Part of the motivation was fear of Blackburn, fear of complacency, fear of stillness. Staying in one place seemed boring. For a long time, all I could remember of Blackburn was a vague, ongoing feeling of despair and outrage. I'm from Blackburn, I'd say, as if admitting that I enjoyed sitting on a pile of manure, proudly waving at passersby. Once I started running from Blackburn, I kept running. I write these words in Yackandandah, hundreds of kilometres away. Still running.
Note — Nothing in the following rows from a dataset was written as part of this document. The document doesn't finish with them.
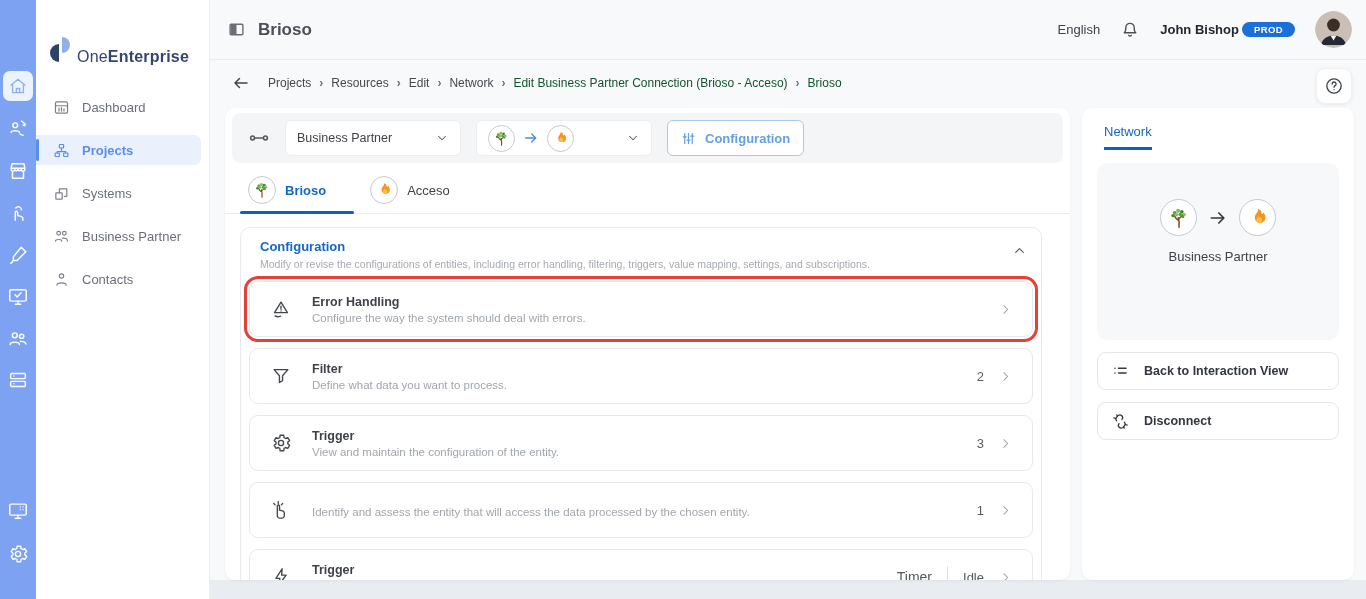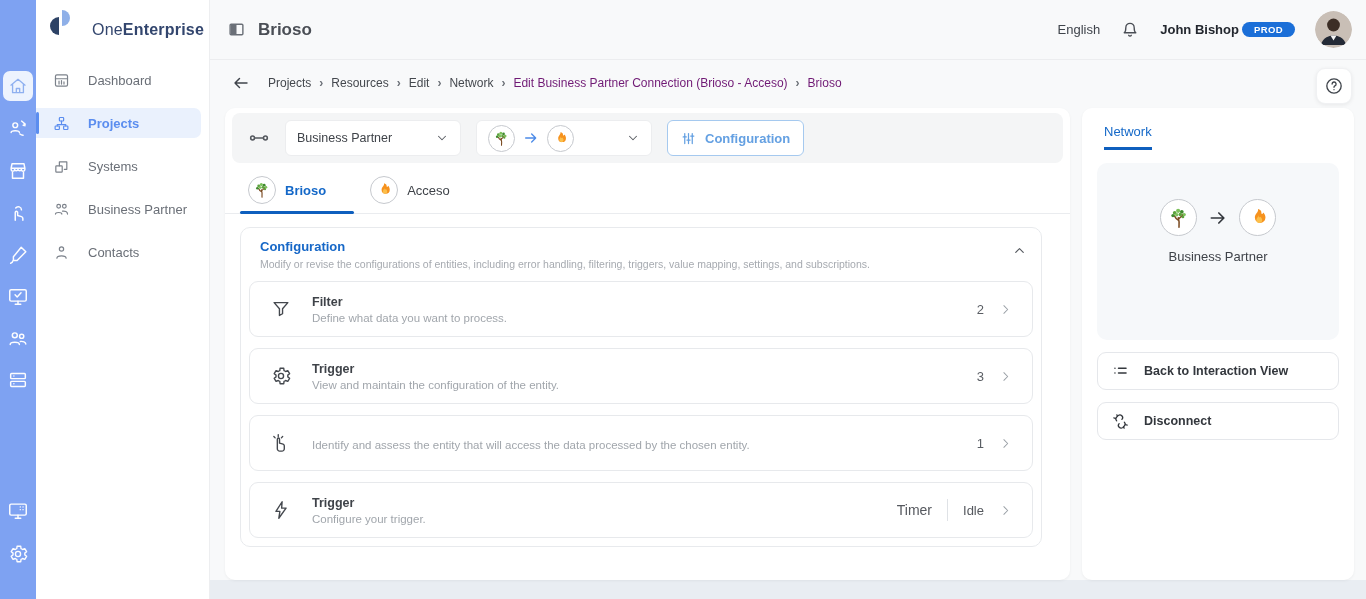--- a/index.html
+++ b/index.html
@@ -9,25 +9,25 @@
   .app { position:relative; width:1366px; height:599px; }
 
   
   .iconstrip { position:absolute; left:0; top:0; width:36px; height:599px; background:#7EA2F2; z-index:5; }
   .strip-ic { position:absolute; left:7px; width:22px; height:22px; color:#FDFDFE; }
   .strip-ic.sel-tile { left:3px; width:30px; height:30px; background:#EDF3FE; border-radius:7px; color:#8FB0F0; display:flex; align-items:center; justify-content:center; }
   .strip-ic.sel-tile svg { width:20px; height:20px; }
 
   
   .sidemenu { position:absolute; left:36px; top:0; width:174px; height:599px; background:#fff; border-right:1px solid #EDEEF0; z-index:4; }
-  .logo { display:flex; align-items:flex-end; gap:16px; padding:7px 0 0 12px; }
+  .logo { display:flex; align-items:flex-end; gap:1px; padding:34px 0 0 12px; }
   .logo-text { font-size:16px; color:#33466E; letter-spacing:.2px; }
   .logo-text b { font-weight:700; }
   .menu { margin-top:26px; }
-  .menu-item { position:relative; display:flex; align-items:center; gap:18px; height:30px; padding-left:17px; margin:0 8px 13px 0; color:#6A6F77; font-size:13px; cursor:pointer; }
+  .menu-item { position:relative; display:flex; align-items:center; gap:12px; height:30px; padding-left:17px; margin:0 8px 13px 0; color:#6A6F77; font-size:13px; cursor:pointer; }
   .menu-item .mi-icon { width:17px; height:17px; color:#7C828B; }
   .menu-item.active { background:#EAF1FD; border-radius:0 7px 7px 0; color:#5B8DEF; font-weight:700; }
   .menu-item.active .mi-icon { color:#5B8DEF; }
   .menu-item.active::before { content:""; position:absolute; left:0; top:4px; bottom:4px; width:3px; background:#5B8DEF; border-radius:2px; }
 
   
   .topbar { position:absolute; left:210px; top:0; width:1156px; height:60px; background:#F8F9FA; border-bottom:1px solid #ECEDEF; display:flex; align-items:center; padding:0 14px 0 18px; z-index:3; }
   .collapse-ic { width:17px; height:17px; color:#6A6F77; }
   .page-title { margin-left:13px; font-size:17px; font-weight:700; color:#4A4E55; }
   .topbar-right { margin-left:auto; display:flex; align-items:center; gap:20px; }
@@ -39,21 +39,21 @@
   .avatar { width:37px; height:37px; border-radius:50%; overflow:hidden; cursor:pointer; flex:0 0 auto; }
 
   
   .content { position:absolute; left:210px; top:60px; width:1156px; height:539px; background:#F8F9FA; }
   .bottom-strip { position:absolute; left:0; top:520px; width:1156px; height:19px; background:#E9EDF2; }
 
   .crumbrow { display:flex; align-items:center; height:46px; padding-left:22px; }
   .backarrow { width:18px; height:18px; color:#3F444B; cursor:pointer; }
   .crumbs { display:flex; align-items:center; margin-left:18px; font-size:12px; }
   .crumb { color:#44484E; cursor:pointer; }
-  .crumb.light { color:#701a75; }
+  .crumb.light { color:#14532d; }
   .crumb + .crumb::before { content:"›"; color:#6B7077; font-size:12px; margin:0 8px; font-weight:700; }
   .help-btn { position:absolute; right:14px; top:8px; width:36px; height:36px; background:#fff; border:1px solid #F0F1F3; border-radius:9px; box-shadow:0 1px 4px rgba(0,0,0,.07); display:flex; align-items:center; justify-content:center; color:#3F444B; cursor:pointer; }
   .help-btn svg { width:20px; height:20px; }
 
   
   .main-card { position:absolute; left:15px; top:48px; width:845px; height:472px; background:#fff; border-radius:10px; box-shadow:0 1px 3px rgba(0,0,0,.05); overflow:hidden; }
   .toolbar { margin:5px 7px 0; height:50px; background:#F4F5F6; border-radius:8px; display:flex; align-items:center; padding:0 16px; gap:15px; }
   .link-ic { width:22px; height:22px; color:#54585E; }
   .dd { width:176px; height:36px; background:#fff; border:1px solid #ECEDEF; border-radius:6px; display:flex; align-items:center; padding:0 11px; cursor:pointer; }
   .dd-label { font-size:12.5px; color:#3F4349; }
@@ -364,20 +364,35 @@
 
       <div class="configbox">
         <div class="confighead">
           <div class="cfg-title">Configuration</div>
           <div class="cfg-sub">Modify or revise the configurations of entities, including error handling, filtering, triggers, value mapping, settings, and subscriptions.</div>
           <svg class="collapse-chev" viewBox="0 0 24 24">
               <use href="#i-chev-up"></use>
             </svg>
         </div>
 
+        <div class="cfg-item highlighted">
+          <svg class="it-icon" viewBox="0 0 24 24" fill="none" stroke="currentColor" stroke-width="1.5" stroke-linecap="round" stroke-linejoin="round">
+              <path d="M12 4.5L19 16H5z"></path>
+              <path d="M12 9v3.2M12 14.2h.01M5.5 19.5c2 1.3 4 1.3 6 .4"></path>
+            </svg>
+          <div class="it-text">
+            <div class="it-title">Error Handling</div>
+            <div class="it-desc">Configure the way the system should deal with errors.</div>
+          </div>
+          <div class="it-right">
+            <svg class="chev-r" viewBox="0 0 24 24">
+                <use href="#i-chev-right"></use>
+              </svg>
+          </div>
+        </div>
 
         <div class="cfg-item">
           <svg class="it-icon" viewBox="0 0 24 24" fill="none" stroke="currentColor" stroke-width="1.5" stroke-linecap="round" stroke-linejoin="round">
               <path d="M4.5 5h15l-5.8 6.8v5.4l-3.4 1.8v-7.2z"></path>
             </svg>
           <div class="it-text">
             <div class="it-title">Filter</div>
             <div class="it-desc">Define what data you want to process.</div>
           </div>
           <div class="it-right">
Taoism is a religion of the natural world. It's about living in harmony with the elements, and balance and flow. And, like the creek that runs through its centre, Blackburn flows. It doesn't flow very fast, and it doesn't flow in a spectacular way, but it flows all the same. By the time I flowed through Blackburn, and arrived somewhere else, Blackburn had well and truly flowed through me. If there's something of the Tao in that, then so be it. If there's nothing of the Tao in that, then so be it also.

As a teenager, I wasn't interested in Taoism. What I wanted was Zen: a clear target to aim for, discipline, focus. All of these were unavailable in the Zen-free streets of Blackburn. I wandered forever through a leafy suburb, locked in a futile search for sudden enlightenment. It took a long time to stop noticing the absence of Zen and to start noticing what was there.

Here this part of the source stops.